Cambridge East School is located in Cambridge and caters for students in Years 1 to 6. The roll of 420, includes 54 Māori students. The school has experienced roll growth and student numbers have grown by approximately 45 since the last ERO review in 2015. Since that time the principal has remained as the school leader. A new deputy principal was appointed in 2016 and the leadership structure has been reviewed to build capacity and promote leadership opportunities. The school has recently been upgraded and students learn in both innovative learning environments (ILE) and traditional teaching spaces.

The school is part of the Te Puna o Kemureti Community of Learning (CoL) | Kāhui Ako. Teachers have undertaken a range of professional learning and development opportunities initiated by the school and the CoL.

The school states its vision is ‘learning together today, empowering citizens of tomorrow’ and aims to have students who are ‘creative and curious, effective communicators, self-motivated learners, innovative thinkers, respectful citizens that have a ‘can do’ attitude through resilience’. In addition the school has recently introduced a character wheel which promotes the values of kindness, honesty, compassion, consideration, obedience, respect and responsibility.

The 2018 charter identifies three key strategic goals that aim to:

  • provide quality learning opportunities that enable learners to succeed in a 21st Century world

  • build culture from within

  • focus on sustainability.

Leaders and teachers regularly report to the board, schoolwide information about outcomes for students in the following areas:

  • reading, writing and mathematics.

Evaluation Findings

1 Equity and excellence – achievement of valued outcomes for students

1.1 How well is the school achieving equitable and excellent outcomes for all its students?

The school is achieving excellent outcomes for some and working towards achieving equity for all students. Achievement data from 2015 to 2017 shows an upward trend for almost all groups within the school in reading and writing, including for Maori, Pacific and boys. School data for 2017 shows most students achieved at or above national expectations in reading, writing and mathematics. This data also indicates that girls achieved at similar levels to boys in reading and mathematics and at higher levels in writing. There has been a significant increase in rates of achievement for Maori from 2015 to 2017, however disparity remains in writing and mathematics.

1.2 How well is the school accelerating learning for those Māori and other students who need this?

Leaders collated information about accelerated learning during the ERO review. They are able to show accelerated achievement for some Māori and other students. Mid-year achievement data for 2018 indicates that in mathematics and reading slightly over one third of at-risk students made accelerated progress.
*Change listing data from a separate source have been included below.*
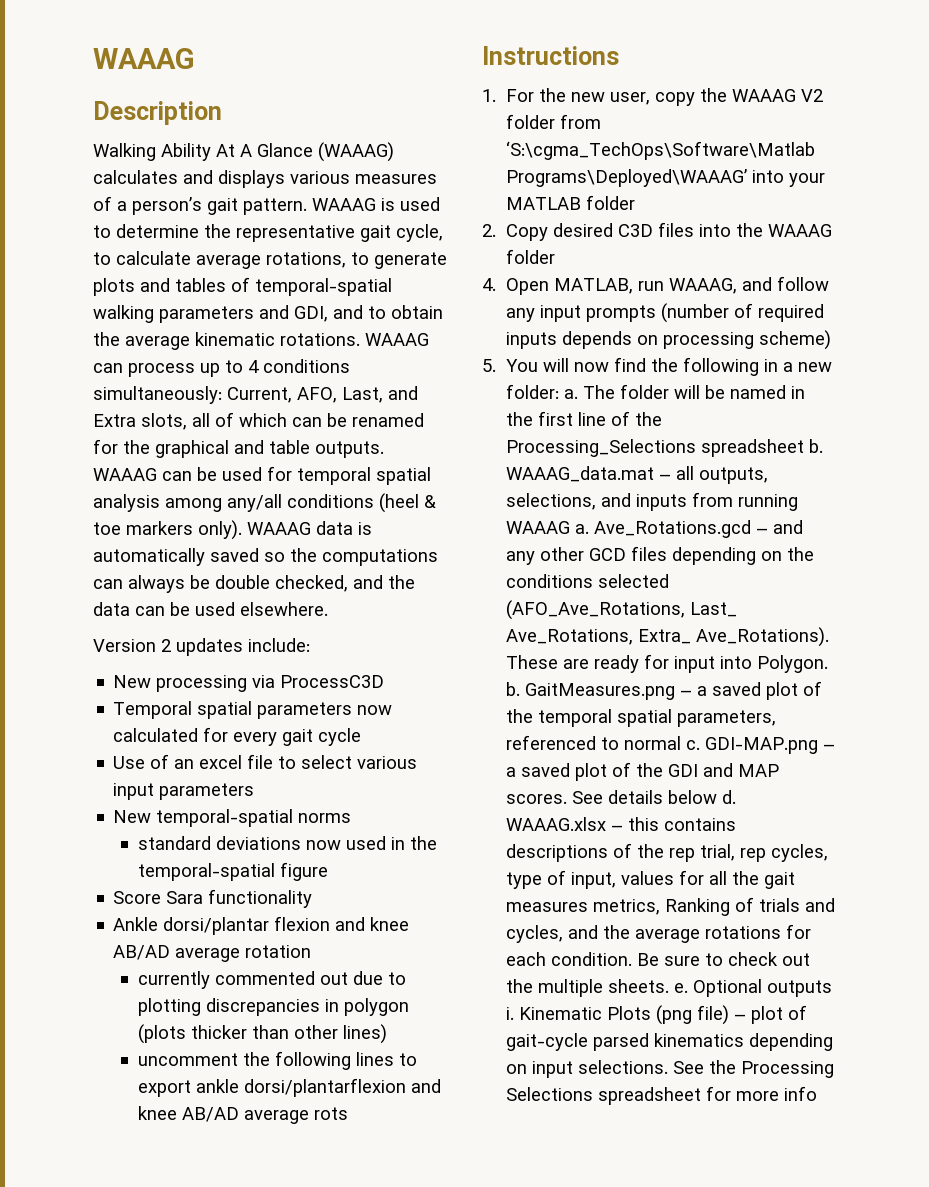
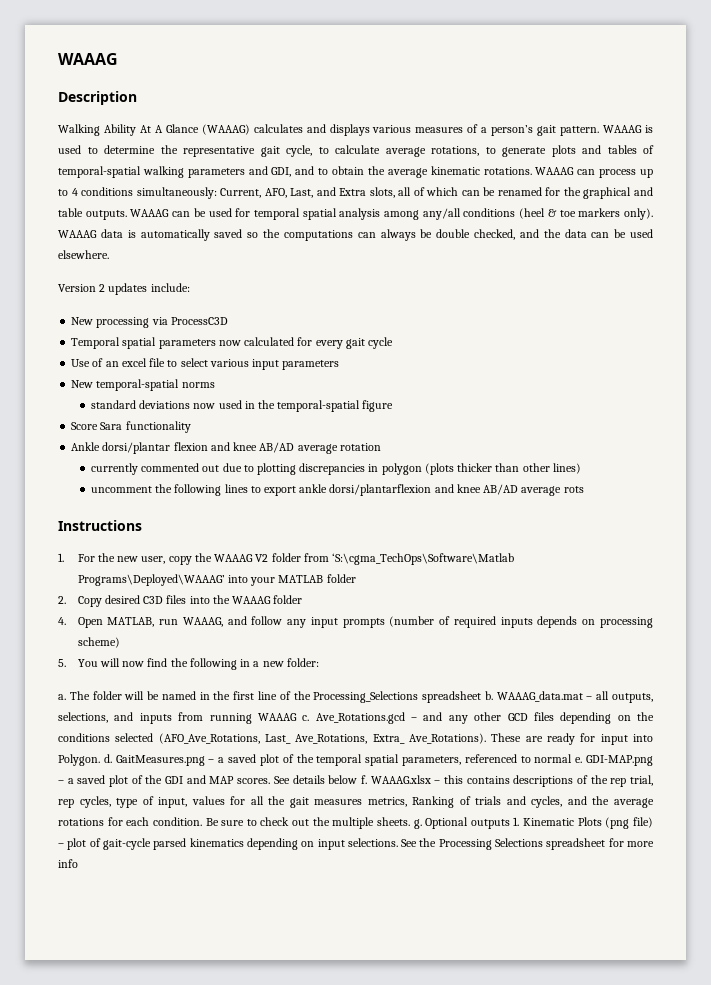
(560, 391) none -> (319, 662) //
[575,524,590,534] a. -> [302,715,310,721] c.
[506,682,521,696] b. -> [103,754,112,763] d.
[686,740,701,750] c. -> [575,757,583,763] e.
[722,790,737,804] d. -> [360,775,367,784] f.
[674,983,689,993] e. -> [413,819,422,829] g.
[506,1007,515,1020] i. -> [513,817,520,826] 1.

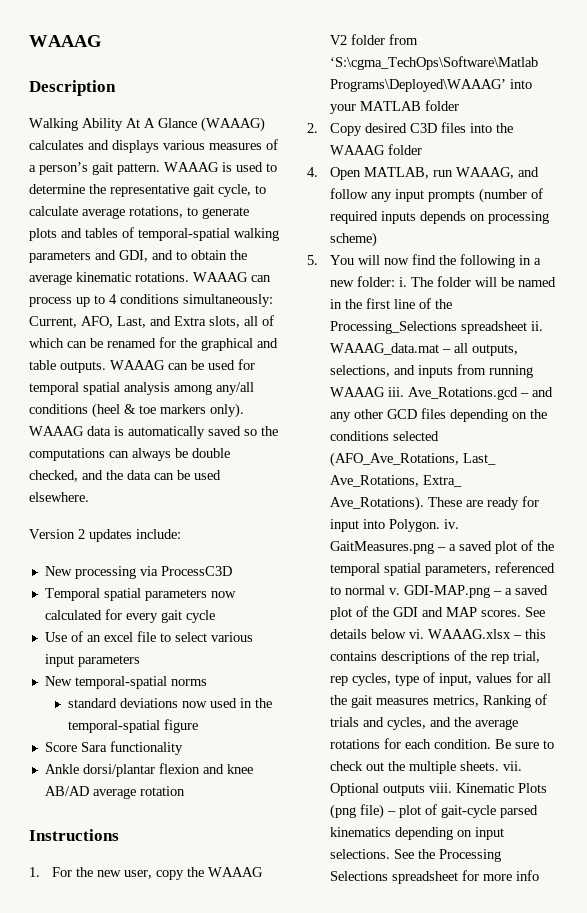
[90,463,581,475] [90,484,584,496] // currently commented out due to plotting discrepancies in polygon (plots thicker than other lines) // uncomment the following lines to export ankle dorsi/plantarflexion and knee AB/AD average rots -> (185, 791) none
[58,694,66,700] // a. -> [398,277,407,287] i.
[484,691,493,700] b. -> [530,321,543,331] ii.
[302,715,310,721] c. -> [387,387,404,397] iii.
[103,754,112,763] d. -> [443,519,459,529] iv.
[575,757,583,763] e. -> [388,588,400,595] v.
[360,775,367,784] f. -> [408,629,424,639] vi.
[413,819,422,829] g. -> [502,761,522,771] vii.
[513,817,520,826] 1. -> [428,783,452,793] viii.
Leaders now need to further develop systems to report school-wide information that shows the rate and pace of acceleration for all at-risk students.

Students with additional learning needs are making good progress against their individual goals.
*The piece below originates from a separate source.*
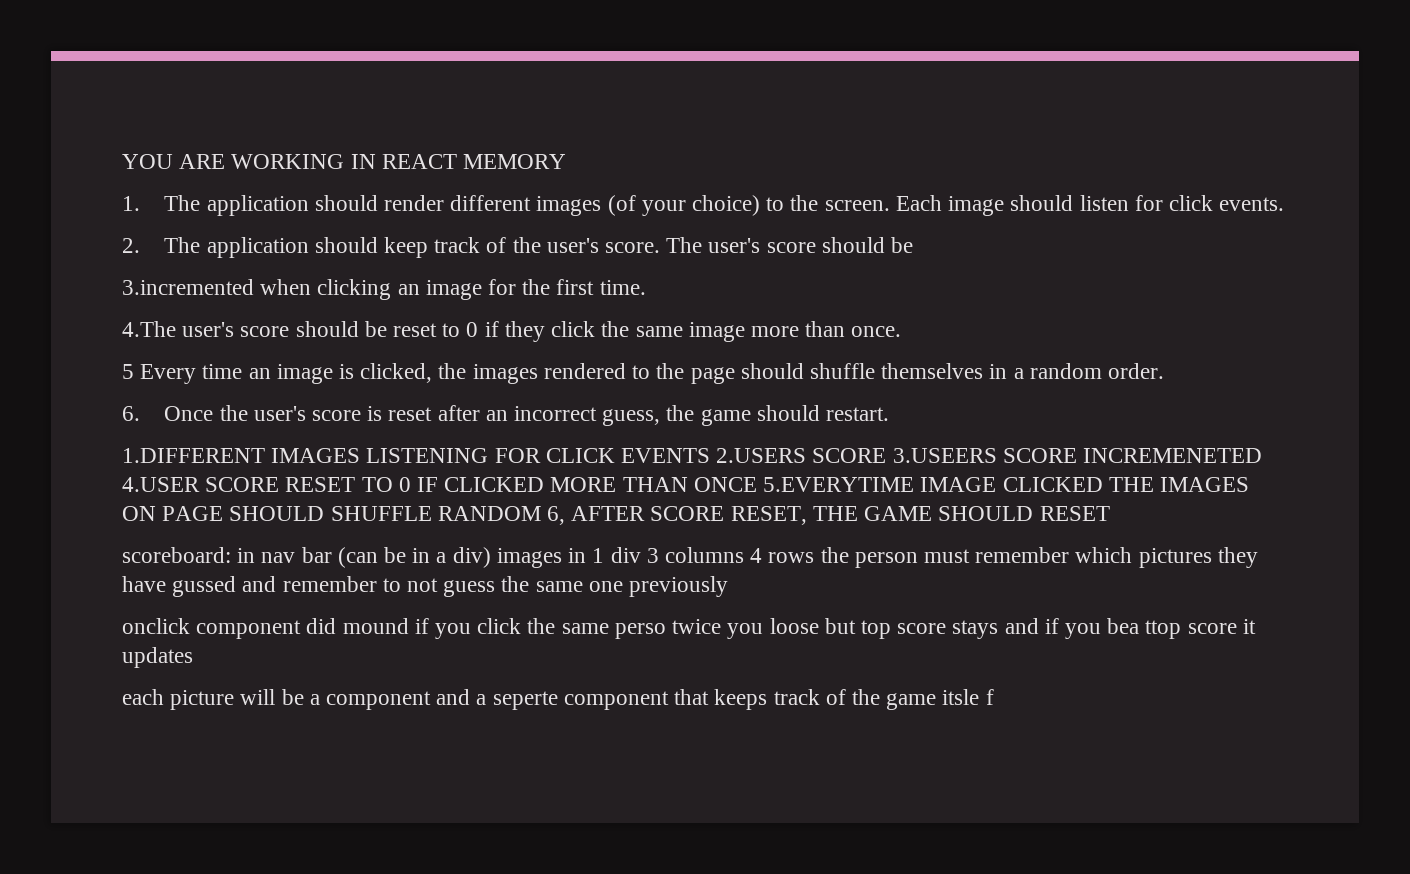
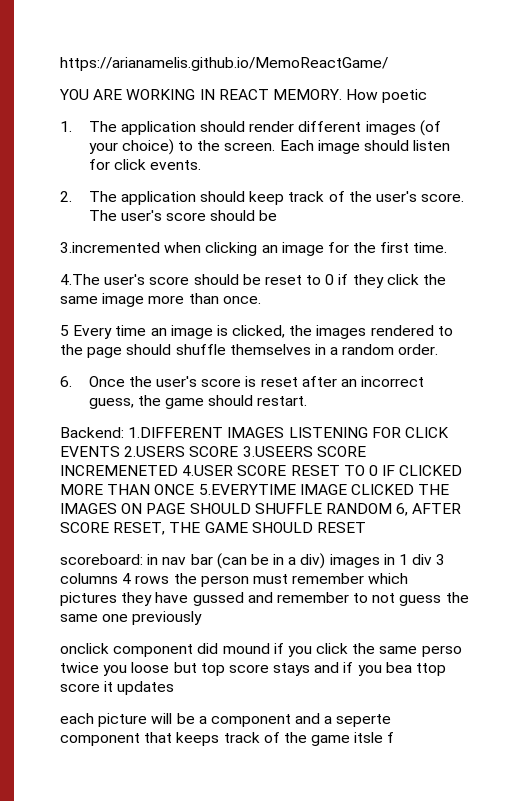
(122, 161) none -> [60,57,388,71] https://arianamelis.github.io/MemoReactGame/ //
[463,154,567,169] MEMORY -> [272,89,428,103] MEMORY. How poetic
(890, 414) none -> [60,427,124,438] Backend:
2 School conditions for equity and excellence – processes and practices

2.1 What school processes and practices are effective in enabling achievement of equity and excellence, and acceleration of learning?
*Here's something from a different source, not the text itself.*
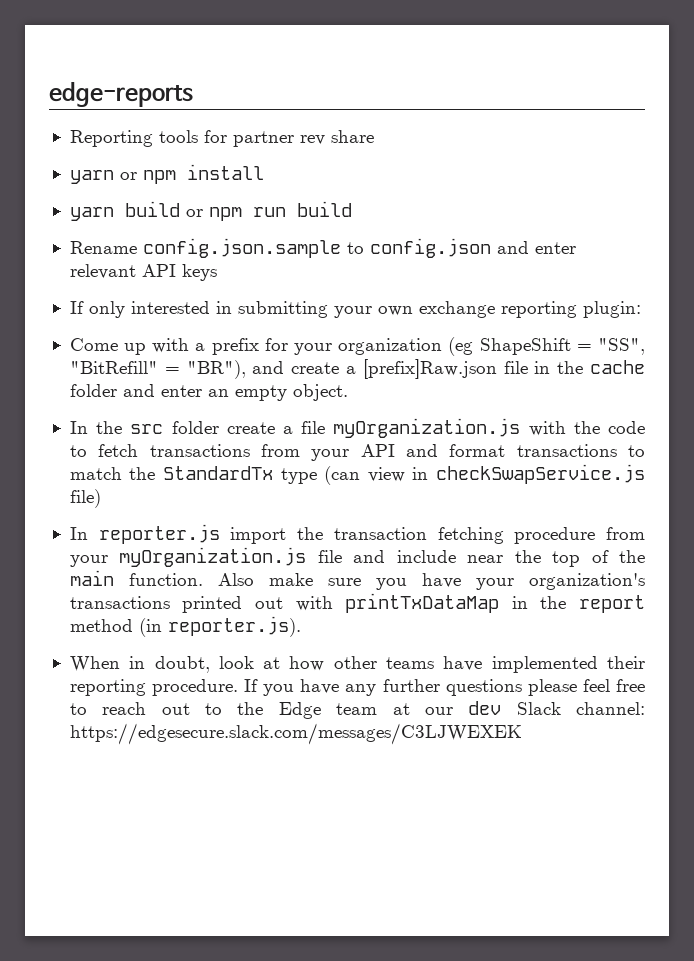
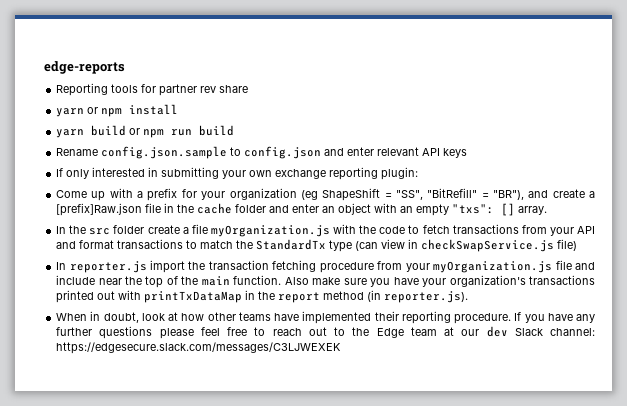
[234,384,348,401] empty object. -> [338,203,548,216] object with an empty "txs": [] array.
Senior leaders provide effective leadership for learning. They have high expectations for teaching and learning which are reflected in the consistency of school-wide practice. Tracking systems that closely monitor progress and achievement of individual at-risk students are well managed by leaders. Professional development and teacher inquiries are aligned to the strategic direction of the school. Leaders encourage innovation. They focus on building teacher capability to respond to priority learners.

The school’s curriculum is broad and responsive to children’s interests. There is a strong emphasis on reading, writing and mathematics in daily programmes. There are many opportunities for students to be extended across curriculum areas including sports, music, science, leadership and art. These opportunities are made accessible through the inquiry approach and the school’s ‘enrich and discover programme’. Parents are welcomed into the school to view the programmes in action and strengthen the partnerships for learning.

Teachers use a range of effective strategies. There are clear links between students identified learning needs and teacher planning. These links are shared with students and parents on a weekly basis. Learner focused relationships are evident in the classrooms. Teachers encourage students to follow their interests and use an inquiry approach to actively engage them in their learning. There is an effectively balanced approach between teacher-directed and student-led learning, and a common language for learning is becoming embedded by teachers, students and parents.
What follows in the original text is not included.